04-ggplot2.R

# Data visualisation with ggplot2

####################################################################################
## Preparing data                                                                 ##
####################################################################################
library(tidyverse)

interviews <- read_csv("data/SAFI_clean.csv", na = "NULL")

interviews_plotting <- interviews %>%
  ## spread data by items_owned
  mutate(split_items = strsplit(items_owned, ";")) %>%
  unnest() %>%
  mutate(items_owned_logical = TRUE) %>%
  spread(key = split_items, value = items_owned_logical, fill = FALSE) %>%
  rename(no_listed_items = `<NA>`) %>%
  ## spread data by months_lack_food
  mutate(split_months = strsplit(months_lack_food, ";")) %>%
  unnest() %>%
  mutate(months_lack_food_logical = TRUE) %>%
  spread(key = split_months, value = months_lack_food_logical, fill = FALSE) %>%
  ## add some summary columns
  mutate(number_months_lack_food = rowSums(select(., Apr:Sept))) %>%
  mutate(number_items = rowSums(select(., bicycle:television)))

####################################################################################
## Plotting with ggplot2                                                          ##
####################################################################################


# To build a ggplot, we will use the following basic template:
# ggplot(data = <DATA>, mapping = aes(<MAPPINGS>)) +  <GEOM_FUNCTION>()

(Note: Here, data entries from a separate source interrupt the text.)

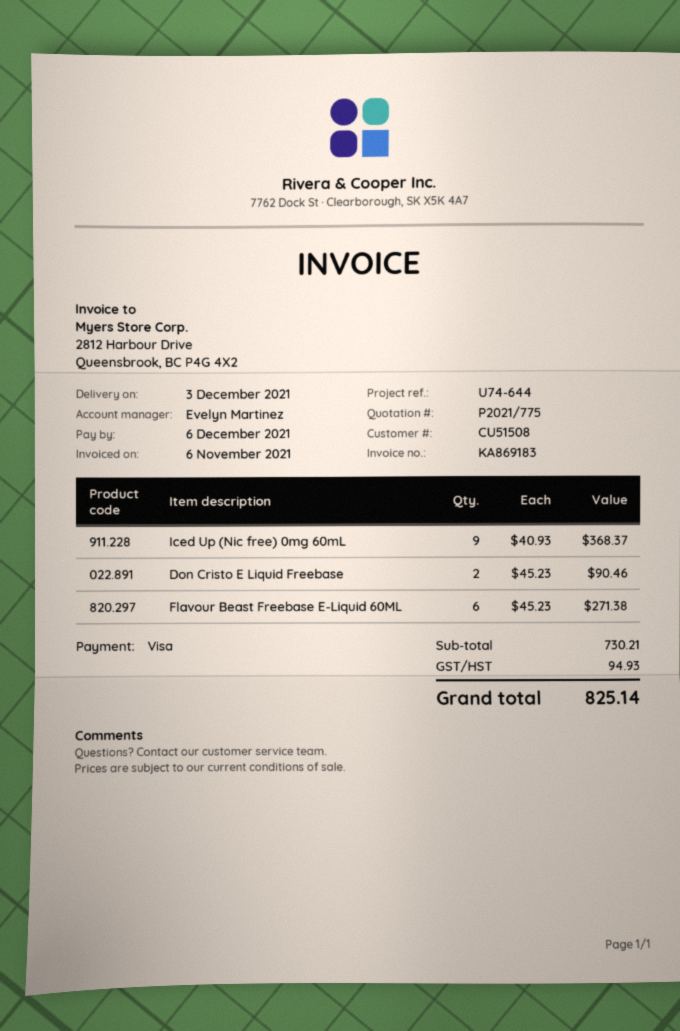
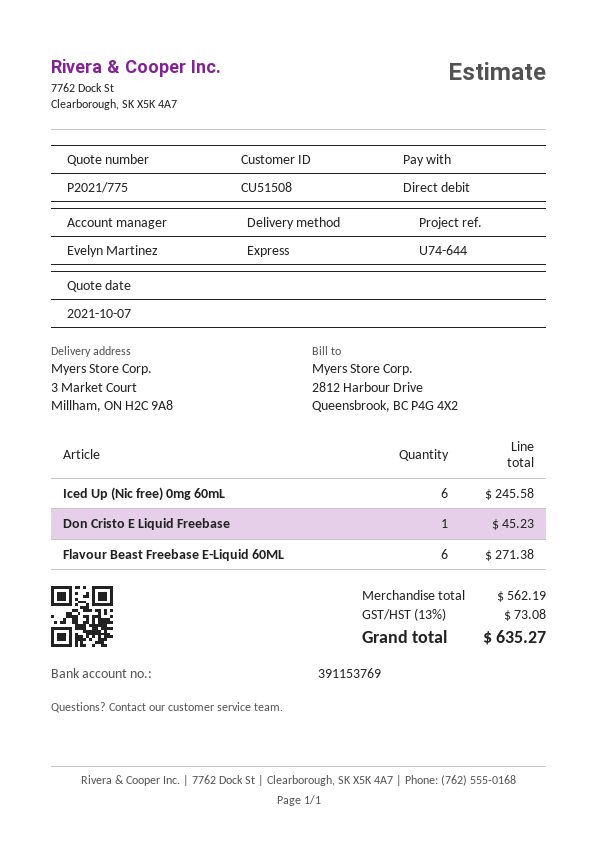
payment method: Visa -> direct debit
Iced Up (Nic free) 0mg 60mL: 9 for 368.37 -> 6 for 245.58
Don Cristo E Liquid Freebase: 2 for 90.46 -> 1 for 45.23
subtotal: 730.21 -> 562.19
tax: 94.93 -> 73.08
total: 825.14 -> 635.27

# - use the `ggplot()` function and bind the plot to a specific data frame using
#   the `data` argument
ggplot(data = interviews_plotting)

# - define a mapping (using the aesthetic (`aes`) function), by selecting the variables to be plotted and specifying how to present them in the graph, e.g. as x/y positions or characteristics such as size, shape, color, etc.
ggplot(data = interviews_plotting, aes(x = no_membrs, y = number_items))

# - add 'geoms' – graphical representations of the data in the plot (points,
# lines, bars). **`ggplot2`** offers many different geoms; we will use some
# common ones today, including:
# 
# * `geom_point()` for scatter plots, dot plots, etc.
# * `geom_boxplot()` for, well, boxplots!
# * `geom_line()` for trend lines, time series, etc.
# 
# To add a geom to the plot use the `+` operator. Because we have two continuous variables,
# let's use `geom_point()` first:
ggplot(data = interviews_plotting, aes(x = no_membrs, y = number_items)) +
  geom_point()


# The `+` in the **`ggplot2`** package is particularly useful because it allows
# you to modify existing `ggplot` objects. This means you can easily set up plot
# templates and conveniently explore different types of plots, so the above plot
# can also be generated with code like this:

# Assign plot to a variable
interviews_plot <- ggplot(data = interviews_plotting, aes(x = no_membrs, y = number_items))

# Draw the plot
interviews_plot +
  geom_point()

####################################################################################
## Building your plots iteratively                                                ##
####################################################################################
# Building plots with **`ggplot2`** is typically an iterative process. We start by
# defining the dataset we'll use, lay out the axes, and choose a geom:
ggplot(data = interviews_plotting, aes(x = no_membrs, y = number_items)) +
  geom_point()

# Then, we start modifying this plot to extract more information from it. For
# instance, we can add transparency (`alpha`) to avoid overplotting:
ggplot(data = interviews_plotting, aes(x = no_membrs, y = number_items)) +
  geom_point(alpha = 0.5)

# That only helped a little bit with the overplotting problem. We can also
# introduce a little bit of randomness into the position of our points
# using the `geom_jitter()` function.
ggplot(data = interviews_plotting, aes(x = no_membrs, y = number_items)) +
  geom_jitter(alpha = 0.5)

# We can also add colors for all the points:
ggplot(data = interviews_plotting, aes(x = no_membrs, y = number_items)) +
  geom_jitter(alpha = 0.5, color = "blue")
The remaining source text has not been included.